Start of Data for this exercise
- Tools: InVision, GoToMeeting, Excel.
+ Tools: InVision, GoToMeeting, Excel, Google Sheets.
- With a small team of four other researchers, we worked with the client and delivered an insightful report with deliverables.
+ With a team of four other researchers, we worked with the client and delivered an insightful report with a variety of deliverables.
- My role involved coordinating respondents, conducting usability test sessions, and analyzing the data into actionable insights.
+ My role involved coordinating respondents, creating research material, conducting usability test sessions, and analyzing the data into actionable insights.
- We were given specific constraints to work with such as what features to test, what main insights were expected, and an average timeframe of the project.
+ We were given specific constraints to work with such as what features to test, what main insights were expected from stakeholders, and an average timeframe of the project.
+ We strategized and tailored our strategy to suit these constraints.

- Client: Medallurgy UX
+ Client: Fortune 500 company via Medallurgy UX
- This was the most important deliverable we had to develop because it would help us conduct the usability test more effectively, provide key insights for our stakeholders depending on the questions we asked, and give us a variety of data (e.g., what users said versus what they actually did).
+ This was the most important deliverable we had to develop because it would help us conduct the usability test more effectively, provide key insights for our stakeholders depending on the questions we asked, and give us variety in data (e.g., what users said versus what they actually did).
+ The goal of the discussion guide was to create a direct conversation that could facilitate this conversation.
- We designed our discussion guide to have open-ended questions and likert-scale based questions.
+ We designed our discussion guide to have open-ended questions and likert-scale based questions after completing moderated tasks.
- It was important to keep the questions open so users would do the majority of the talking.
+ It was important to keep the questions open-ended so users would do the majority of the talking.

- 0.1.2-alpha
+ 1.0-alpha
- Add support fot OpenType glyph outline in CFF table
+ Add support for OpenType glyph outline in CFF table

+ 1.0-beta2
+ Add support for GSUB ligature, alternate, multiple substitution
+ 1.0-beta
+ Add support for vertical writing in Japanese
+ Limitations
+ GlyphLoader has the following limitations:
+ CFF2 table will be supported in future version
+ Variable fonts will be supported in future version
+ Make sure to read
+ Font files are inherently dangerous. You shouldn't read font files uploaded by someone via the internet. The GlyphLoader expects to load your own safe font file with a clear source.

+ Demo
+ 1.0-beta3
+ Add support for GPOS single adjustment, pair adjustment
End of Data for this exercise
→ Directions for this task: Set the data down again in full, exactly as given.

→ Reply to the task:
- Tools: InVision, GoToMeeting, Excel.
+ Tools: InVision, GoToMeeting, Excel, Google Sheets.
- With a small team of four other researchers, we worked with the client and delivered an insightful report with deliverables.
+ With a team of four other researchers, we worked with the client and delivered an insightful report with a variety of deliverables.
- My role involved coordinating respondents, conducting usability test sessions, and analyzing the data into actionable insights.
+ My role involved coordinating respondents, creating research material, conducting usability test sessions, and analyzing the data into actionable insights.
- We were given specific constraints to work with such as what features to test, what main insights were expected, and an average timeframe of the project.
+ We were given specific constraints to work with such as what features to test, what main insights were expected from stakeholders, and an average timeframe of the project.
+ We strategized and tailored our strategy to suit these constraints.

- Client: Medallurgy UX
+ Client: Fortune 500 company via Medallurgy UX
- This was the most important deliverable we had to develop because it would help us conduct the usability test more effectively, provide key insights for our stakeholders depending on the questions we asked, and give us a variety of data (e.g., what users said versus what they actually did).
+ This was the most important deliverable we had to develop because it would help us conduct the usability test more effectively, provide key insights for our stakeholders depending on the questions we asked, and give us variety in data (e.g., what users said versus what they actually did).
+ The goal of the discussion guide was to create a direct conversation that could facilitate this conversation.
- We designed our discussion guide to have open-ended questions and likert-scale based questions.
+ We designed our discussion guide to have open-ended questions and likert-scale based questions after completing moderated tasks.
- It was important to keep the questions open so users would do the majority of the talking.
+ It was important to keep the questions open-ended so users would do the majority of the talking.

- 0.1.2-alpha
+ 1.0-alpha
- Add support fot OpenType glyph outline in CFF table
+ Add support for OpenType glyph outline in CFF table

+ 1.0-beta2
+ Add support for GSUB ligature, alternate, multiple substitution
+ 1.0-beta
+ Add support for vertical writing in Japanese
+ Limitations
+ GlyphLoader has the following limitations:
+ CFF2 table will be supported in future version
+ Variable fonts will be supported in future version
+ Make sure to read
+ Font files are inherently dangerous. You shouldn't read font files uploaded by someone via the internet. The GlyphLoader expects to load your own safe font file with a clear source.

+ Demo
+ 1.0-beta3
+ Add support for GPOS single adjustment, pair adjustment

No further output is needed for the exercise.